ABOUT THIS TASK:
Output each record exactly, with nothing omitted.

RECORDS FOR THE TASK:

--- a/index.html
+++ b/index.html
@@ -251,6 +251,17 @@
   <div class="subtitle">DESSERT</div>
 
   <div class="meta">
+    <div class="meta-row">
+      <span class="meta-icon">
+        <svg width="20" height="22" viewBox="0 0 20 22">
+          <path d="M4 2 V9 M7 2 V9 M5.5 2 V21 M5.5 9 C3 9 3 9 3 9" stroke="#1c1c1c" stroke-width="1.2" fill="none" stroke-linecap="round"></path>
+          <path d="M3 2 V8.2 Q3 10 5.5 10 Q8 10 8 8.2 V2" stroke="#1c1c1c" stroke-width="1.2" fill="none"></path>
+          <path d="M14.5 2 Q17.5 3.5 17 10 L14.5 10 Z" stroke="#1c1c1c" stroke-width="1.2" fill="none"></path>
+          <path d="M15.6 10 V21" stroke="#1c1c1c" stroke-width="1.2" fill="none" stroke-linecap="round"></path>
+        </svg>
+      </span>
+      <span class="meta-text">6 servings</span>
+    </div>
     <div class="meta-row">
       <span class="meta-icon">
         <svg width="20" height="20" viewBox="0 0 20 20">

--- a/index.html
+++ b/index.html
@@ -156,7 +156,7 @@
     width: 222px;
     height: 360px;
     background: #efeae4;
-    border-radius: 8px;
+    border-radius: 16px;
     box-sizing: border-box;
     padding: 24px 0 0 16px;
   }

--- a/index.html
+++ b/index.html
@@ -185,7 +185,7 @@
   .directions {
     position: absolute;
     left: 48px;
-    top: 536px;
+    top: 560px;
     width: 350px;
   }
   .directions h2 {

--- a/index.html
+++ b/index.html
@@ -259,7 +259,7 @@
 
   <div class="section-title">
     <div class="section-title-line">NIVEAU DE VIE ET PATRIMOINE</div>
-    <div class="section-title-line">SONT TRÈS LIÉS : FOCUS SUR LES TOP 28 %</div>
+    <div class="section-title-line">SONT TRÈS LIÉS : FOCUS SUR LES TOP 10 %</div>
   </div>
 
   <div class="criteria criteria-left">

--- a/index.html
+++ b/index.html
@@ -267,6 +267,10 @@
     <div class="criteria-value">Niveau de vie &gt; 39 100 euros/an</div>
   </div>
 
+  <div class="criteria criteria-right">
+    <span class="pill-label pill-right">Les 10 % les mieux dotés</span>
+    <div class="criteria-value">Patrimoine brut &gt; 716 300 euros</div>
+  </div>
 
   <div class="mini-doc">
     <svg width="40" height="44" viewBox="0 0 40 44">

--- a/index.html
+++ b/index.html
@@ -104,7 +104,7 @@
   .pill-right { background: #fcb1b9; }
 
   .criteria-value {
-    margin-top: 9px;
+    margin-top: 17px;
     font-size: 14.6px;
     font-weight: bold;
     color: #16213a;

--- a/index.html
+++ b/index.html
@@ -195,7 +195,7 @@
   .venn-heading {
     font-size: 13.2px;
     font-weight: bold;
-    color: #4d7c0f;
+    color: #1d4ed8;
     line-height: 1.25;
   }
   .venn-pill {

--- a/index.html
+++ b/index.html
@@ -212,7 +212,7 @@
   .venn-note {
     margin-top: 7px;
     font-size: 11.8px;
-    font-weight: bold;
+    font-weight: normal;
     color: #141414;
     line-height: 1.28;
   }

ANSWER SPACE:
--- a/index.html
+++ b/index.html
@@ -251,6 +251,17 @@
   <div class="subtitle">DESSERT</div>
 
   <div class="meta">
+    <div class="meta-row">
+      <span class="meta-icon">
+        <svg width="20" height="22" viewBox="0 0 20 22">
+          <path d="M4 2 V9 M7 2 V9 M5.5 2 V21 M5.5 9 C3 9 3 9 3 9" stroke="#1c1c1c" stroke-width="1.2" fill="none" stroke-linecap="round"></path>
+          <path d="M3 2 V8.2 Q3 10 5.5 10 Q8 10 8 8.2 V2" stroke="#1c1c1c" stroke-width="1.2" fill="none"></path>
+          <path d="M14.5 2 Q17.5 3.5 17 10 L14.5 10 Z" stroke="#1c1c1c" stroke-width="1.2" fill="none"></path>
+          <path d="M15.6 10 V21" stroke="#1c1c1c" stroke-width="1.2" fill="none" stroke-linecap="round"></path>
+        </svg>
+      </span>
+      <span class="meta-text">6 servings</span>
+    </div>
     <div class="meta-row">
       <span class="meta-icon">
         <svg width="20" height="20" viewBox="0 0 20 20">

--- a/index.html
+++ b/index.html
@@ -156,7 +156,7 @@
     width: 222px;
     height: 360px;
     background: #efeae4;
-    border-radius: 8px;
+    border-radius: 16px;
     box-sizing: border-box;
     padding: 24px 0 0 16px;
   }

--- a/index.html
+++ b/index.html
@@ -185,7 +185,7 @@
   .directions {
     position: absolute;
     left: 48px;
-    top: 536px;
+    top: 560px;
     width: 350px;
   }
   .directions h2 {

--- a/index.html
+++ b/index.html
@@ -259,7 +259,7 @@
 
   <div class="section-title">
     <div class="section-title-line">NIVEAU DE VIE ET PATRIMOINE</div>
-    <div class="section-title-line">SONT TRÈS LIÉS : FOCUS SUR LES TOP 28 %</div>
+    <div class="section-title-line">SONT TRÈS LIÉS : FOCUS SUR LES TOP 10 %</div>
   </div>
 
   <div class="criteria criteria-left">

--- a/index.html
+++ b/index.html
@@ -267,6 +267,10 @@
     <div class="criteria-value">Niveau de vie &gt; 39 100 euros/an</div>
   </div>
 
+  <div class="criteria criteria-right">
+    <span class="pill-label pill-right">Les 10 % les mieux dotés</span>
+    <div class="criteria-value">Patrimoine brut &gt; 716 300 euros</div>
+  </div>
 
   <div class="mini-doc">
     <svg width="40" height="44" viewBox="0 0 40 44">

--- a/index.html
+++ b/index.html
@@ -104,7 +104,7 @@
   .pill-right { background: #fcb1b9; }
 
   .criteria-value {
-    margin-top: 9px;
+    margin-top: 17px;
     font-size: 14.6px;
     font-weight: bold;
     color: #16213a;

--- a/index.html
+++ b/index.html
@@ -195,7 +195,7 @@
   .venn-heading {
     font-size: 13.2px;
     font-weight: bold;
-    color: #4d7c0f;
+    color: #1d4ed8;
     line-height: 1.25;
   }
   .venn-pill {

--- a/index.html
+++ b/index.html
@@ -212,7 +212,7 @@
   .venn-note {
     margin-top: 7px;
     font-size: 11.8px;
-    font-weight: bold;
+    font-weight: normal;
     color: #141414;
     line-height: 1.28;
   }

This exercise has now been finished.